-- Thomas Edison.
I love programming - the act of creating a working piece of great code out of nothing.
Sometimes it's easy. No matter how hard the problem is you can see how to solve it, and you can intuitively construct a beautiful solution. It's like the problem just solves itself in front of you. Wonderful.
Often it's not that simple, and you have to work at the problem. That's when it gets really rewarding. You have to tax your mental faculties and stretch your abilities. There are some hard tradeoffs to make and some tricky design decisions. But, eventually you emerge out of the dark tunnel with a functioning piece of software and a warm fuzzy feeling. And you've learnt some interesting stuff on the journey, ready for next time.
However, sometimes it's not mere hard sailing. It's downright disastrous. The world conspires against you. You have to wrestle with problems outside of your control. Or, worse, multiple problems outside your control. It hurts. This might be rewarding work, too, but at the time it feels like your reward will be in heaven.
That's just where we've been recently. We've been fighting with a software release for a new piece of hardware. We didn't expect it to be a quick job, but we had no idea how nasty the release would turn out. We've been wrestling with non-functioning hardware, buggy drivers, bad operating system protocol stacks, you name it. Just when we thought we'd be really unlucky to hit another bug, along came another tedious (and hard to track) problem. Really, really painful stuff.

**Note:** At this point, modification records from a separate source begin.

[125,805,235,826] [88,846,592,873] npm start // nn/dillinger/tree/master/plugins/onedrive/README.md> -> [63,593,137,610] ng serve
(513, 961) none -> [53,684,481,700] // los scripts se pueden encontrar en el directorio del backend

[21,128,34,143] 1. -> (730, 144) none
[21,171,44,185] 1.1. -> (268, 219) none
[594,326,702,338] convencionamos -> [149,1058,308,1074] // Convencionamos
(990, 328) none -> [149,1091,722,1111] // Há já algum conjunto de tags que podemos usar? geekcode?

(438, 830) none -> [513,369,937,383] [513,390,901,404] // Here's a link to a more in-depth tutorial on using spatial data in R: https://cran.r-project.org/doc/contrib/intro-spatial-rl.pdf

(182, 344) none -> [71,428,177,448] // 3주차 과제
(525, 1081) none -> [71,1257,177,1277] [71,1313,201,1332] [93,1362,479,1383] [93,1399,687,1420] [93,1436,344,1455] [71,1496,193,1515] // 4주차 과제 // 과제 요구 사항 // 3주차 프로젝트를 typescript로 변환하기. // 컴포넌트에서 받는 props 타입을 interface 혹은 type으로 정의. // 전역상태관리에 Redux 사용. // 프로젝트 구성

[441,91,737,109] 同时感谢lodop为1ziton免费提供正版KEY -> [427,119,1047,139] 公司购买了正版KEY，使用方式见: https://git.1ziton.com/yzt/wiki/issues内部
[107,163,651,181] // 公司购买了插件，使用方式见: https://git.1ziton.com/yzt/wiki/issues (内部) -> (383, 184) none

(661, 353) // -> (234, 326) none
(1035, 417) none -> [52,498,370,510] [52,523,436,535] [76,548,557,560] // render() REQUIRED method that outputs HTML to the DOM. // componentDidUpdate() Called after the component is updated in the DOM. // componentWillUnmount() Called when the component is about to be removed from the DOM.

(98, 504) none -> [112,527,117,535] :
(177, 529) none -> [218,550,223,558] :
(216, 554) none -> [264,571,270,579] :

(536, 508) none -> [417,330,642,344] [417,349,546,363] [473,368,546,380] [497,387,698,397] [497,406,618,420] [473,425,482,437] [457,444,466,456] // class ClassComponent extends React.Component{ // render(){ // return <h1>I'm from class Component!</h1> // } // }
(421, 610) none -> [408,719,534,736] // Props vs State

The interesting thing is that our main application software was blameless. We have rigourous unit tests and good coding practices that have ensured that it works pretty well. So unit tests are annoying: they remove all of the easy-to-fix problems, and force you to waste your time banging your head against really nasty things instead.
I hope that we finally have got it sorted now, as I'm off to Uganda tomorrow. But that's another story...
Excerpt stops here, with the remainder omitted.